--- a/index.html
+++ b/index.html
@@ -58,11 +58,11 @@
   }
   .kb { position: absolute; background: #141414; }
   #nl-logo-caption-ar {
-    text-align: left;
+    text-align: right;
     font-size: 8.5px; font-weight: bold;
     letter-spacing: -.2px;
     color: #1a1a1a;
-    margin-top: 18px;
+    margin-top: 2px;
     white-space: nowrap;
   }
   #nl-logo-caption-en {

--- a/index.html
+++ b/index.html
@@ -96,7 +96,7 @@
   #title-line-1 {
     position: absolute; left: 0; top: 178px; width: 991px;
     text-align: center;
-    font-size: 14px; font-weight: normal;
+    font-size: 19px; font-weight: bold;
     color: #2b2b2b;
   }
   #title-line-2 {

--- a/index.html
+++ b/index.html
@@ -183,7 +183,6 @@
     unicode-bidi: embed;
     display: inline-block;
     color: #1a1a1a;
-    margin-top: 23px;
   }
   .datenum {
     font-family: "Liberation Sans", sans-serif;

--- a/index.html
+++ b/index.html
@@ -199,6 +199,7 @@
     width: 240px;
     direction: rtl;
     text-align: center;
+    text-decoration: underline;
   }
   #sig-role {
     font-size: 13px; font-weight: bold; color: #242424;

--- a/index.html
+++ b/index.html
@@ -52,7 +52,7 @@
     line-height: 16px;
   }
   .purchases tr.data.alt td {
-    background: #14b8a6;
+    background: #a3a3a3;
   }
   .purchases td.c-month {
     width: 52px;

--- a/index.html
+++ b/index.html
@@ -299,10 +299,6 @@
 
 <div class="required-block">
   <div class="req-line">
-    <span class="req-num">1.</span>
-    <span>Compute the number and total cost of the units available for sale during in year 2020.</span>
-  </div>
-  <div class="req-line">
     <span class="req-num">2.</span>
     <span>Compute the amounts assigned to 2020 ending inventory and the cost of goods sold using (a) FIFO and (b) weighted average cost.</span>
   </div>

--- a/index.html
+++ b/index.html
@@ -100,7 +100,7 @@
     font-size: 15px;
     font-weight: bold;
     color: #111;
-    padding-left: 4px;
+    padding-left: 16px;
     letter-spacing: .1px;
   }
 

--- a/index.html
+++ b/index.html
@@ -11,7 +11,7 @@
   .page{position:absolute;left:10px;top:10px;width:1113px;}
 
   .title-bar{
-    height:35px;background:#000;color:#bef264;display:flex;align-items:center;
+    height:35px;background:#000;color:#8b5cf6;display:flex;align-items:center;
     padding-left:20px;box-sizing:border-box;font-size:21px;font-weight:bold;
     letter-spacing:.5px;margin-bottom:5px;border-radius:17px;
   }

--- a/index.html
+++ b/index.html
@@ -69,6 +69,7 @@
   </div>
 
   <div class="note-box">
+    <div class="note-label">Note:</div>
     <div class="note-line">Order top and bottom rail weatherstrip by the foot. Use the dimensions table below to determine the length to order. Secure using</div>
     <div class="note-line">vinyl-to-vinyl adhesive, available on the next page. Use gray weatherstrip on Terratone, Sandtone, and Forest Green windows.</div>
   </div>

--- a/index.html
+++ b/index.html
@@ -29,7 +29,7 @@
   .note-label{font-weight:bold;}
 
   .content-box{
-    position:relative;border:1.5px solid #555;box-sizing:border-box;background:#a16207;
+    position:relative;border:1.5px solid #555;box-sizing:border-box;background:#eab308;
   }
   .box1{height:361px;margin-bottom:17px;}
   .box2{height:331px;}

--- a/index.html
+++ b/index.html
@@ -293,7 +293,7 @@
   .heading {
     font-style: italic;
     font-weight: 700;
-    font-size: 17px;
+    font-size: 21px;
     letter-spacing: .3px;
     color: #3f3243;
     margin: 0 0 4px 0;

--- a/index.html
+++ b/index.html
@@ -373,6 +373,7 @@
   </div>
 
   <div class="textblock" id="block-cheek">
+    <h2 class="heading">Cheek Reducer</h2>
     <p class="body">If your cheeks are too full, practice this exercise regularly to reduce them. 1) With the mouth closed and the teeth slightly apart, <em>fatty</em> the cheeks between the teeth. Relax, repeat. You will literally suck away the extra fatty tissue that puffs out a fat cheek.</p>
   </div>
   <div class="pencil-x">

☆ ☆ ☆

WHAT THE EXERCISE ASKS => Your task is to repeat each line of the material exactly.

REPLY =>
--- a/index.html
+++ b/index.html
@@ -58,11 +58,11 @@
   }
   .kb { position: absolute; background: #141414; }
   #nl-logo-caption-ar {
-    text-align: left;
+    text-align: right;
     font-size: 8.5px; font-weight: bold;
     letter-spacing: -.2px;
     color: #1a1a1a;
-    margin-top: 18px;
+    margin-top: 2px;
     white-space: nowrap;
   }
   #nl-logo-caption-en {

--- a/index.html
+++ b/index.html
@@ -96,7 +96,7 @@
   #title-line-1 {
     position: absolute; left: 0; top: 178px; width: 991px;
     text-align: center;
-    font-size: 14px; font-weight: normal;
+    font-size: 19px; font-weight: bold;
     color: #2b2b2b;
   }
   #title-line-2 {

--- a/index.html
+++ b/index.html
@@ -183,7 +183,6 @@
     unicode-bidi: embed;
     display: inline-block;
     color: #1a1a1a;
-    margin-top: 23px;
   }
   .datenum {
     font-family: "Liberation Sans", sans-serif;

--- a/index.html
+++ b/index.html
@@ -199,6 +199,7 @@
     width: 240px;
     direction: rtl;
     text-align: center;
+    text-decoration: underline;
   }
   #sig-role {
     font-size: 13px; font-weight: bold; color: #242424;

--- a/index.html
+++ b/index.html
@@ -52,7 +52,7 @@
     line-height: 16px;
   }
   .purchases tr.data.alt td {
-    background: #14b8a6;
+    background: #a3a3a3;
   }
   .purchases td.c-month {
     width: 52px;

--- a/index.html
+++ b/index.html
@@ -299,10 +299,6 @@
 
 <div class="required-block">
   <div class="req-line">
-    <span class="req-num">1.</span>
-    <span>Compute the number and total cost of the units available for sale during in year 2020.</span>
-  </div>
-  <div class="req-line">
     <span class="req-num">2.</span>
     <span>Compute the amounts assigned to 2020 ending inventory and the cost of goods sold using (a) FIFO and (b) weighted average cost.</span>
   </div>

--- a/index.html
+++ b/index.html
@@ -100,7 +100,7 @@
     font-size: 15px;
     font-weight: bold;
     color: #111;
-    padding-left: 4px;
+    padding-left: 16px;
     letter-spacing: .1px;
   }
 

--- a/index.html
+++ b/index.html
@@ -11,7 +11,7 @@
   .page{position:absolute;left:10px;top:10px;width:1113px;}
 
   .title-bar{
-    height:35px;background:#000;color:#bef264;display:flex;align-items:center;
+    height:35px;background:#000;color:#8b5cf6;display:flex;align-items:center;
     padding-left:20px;box-sizing:border-box;font-size:21px;font-weight:bold;
     letter-spacing:.5px;margin-bottom:5px;border-radius:17px;
   }

--- a/index.html
+++ b/index.html
@@ -69,6 +69,7 @@
   </div>
 
   <div class="note-box">
+    <div class="note-label">Note:</div>
     <div class="note-line">Order top and bottom rail weatherstrip by the foot. Use the dimensions table below to determine the length to order. Secure using</div>
     <div class="note-line">vinyl-to-vinyl adhesive, available on the next page. Use gray weatherstrip on Terratone, Sandtone, and Forest Green windows.</div>
   </div>

--- a/index.html
+++ b/index.html
@@ -29,7 +29,7 @@
   .note-label{font-weight:bold;}
 
   .content-box{
-    position:relative;border:1.5px solid #555;box-sizing:border-box;background:#a16207;
+    position:relative;border:1.5px solid #555;box-sizing:border-box;background:#eab308;
   }
   .box1{height:361px;margin-bottom:17px;}
   .box2{height:331px;}

--- a/index.html
+++ b/index.html
@@ -293,7 +293,7 @@
   .heading {
     font-style: italic;
     font-weight: 700;
-    font-size: 17px;
+    font-size: 21px;
     letter-spacing: .3px;
     color: #3f3243;
     margin: 0 0 4px 0;

--- a/index.html
+++ b/index.html
@@ -373,6 +373,7 @@
   </div>
 
   <div class="textblock" id="block-cheek">
+    <h2 class="heading">Cheek Reducer</h2>
     <p class="body">If your cheeks are too full, practice this exercise regularly to reduce them. 1) With the mouth closed and the teeth slightly apart, <em>fatty</em> the cheeks between the teeth. Relax, repeat. You will literally suck away the extra fatty tissue that puffs out a fat cheek.</p>
   </div>
   <div class="pencil-x">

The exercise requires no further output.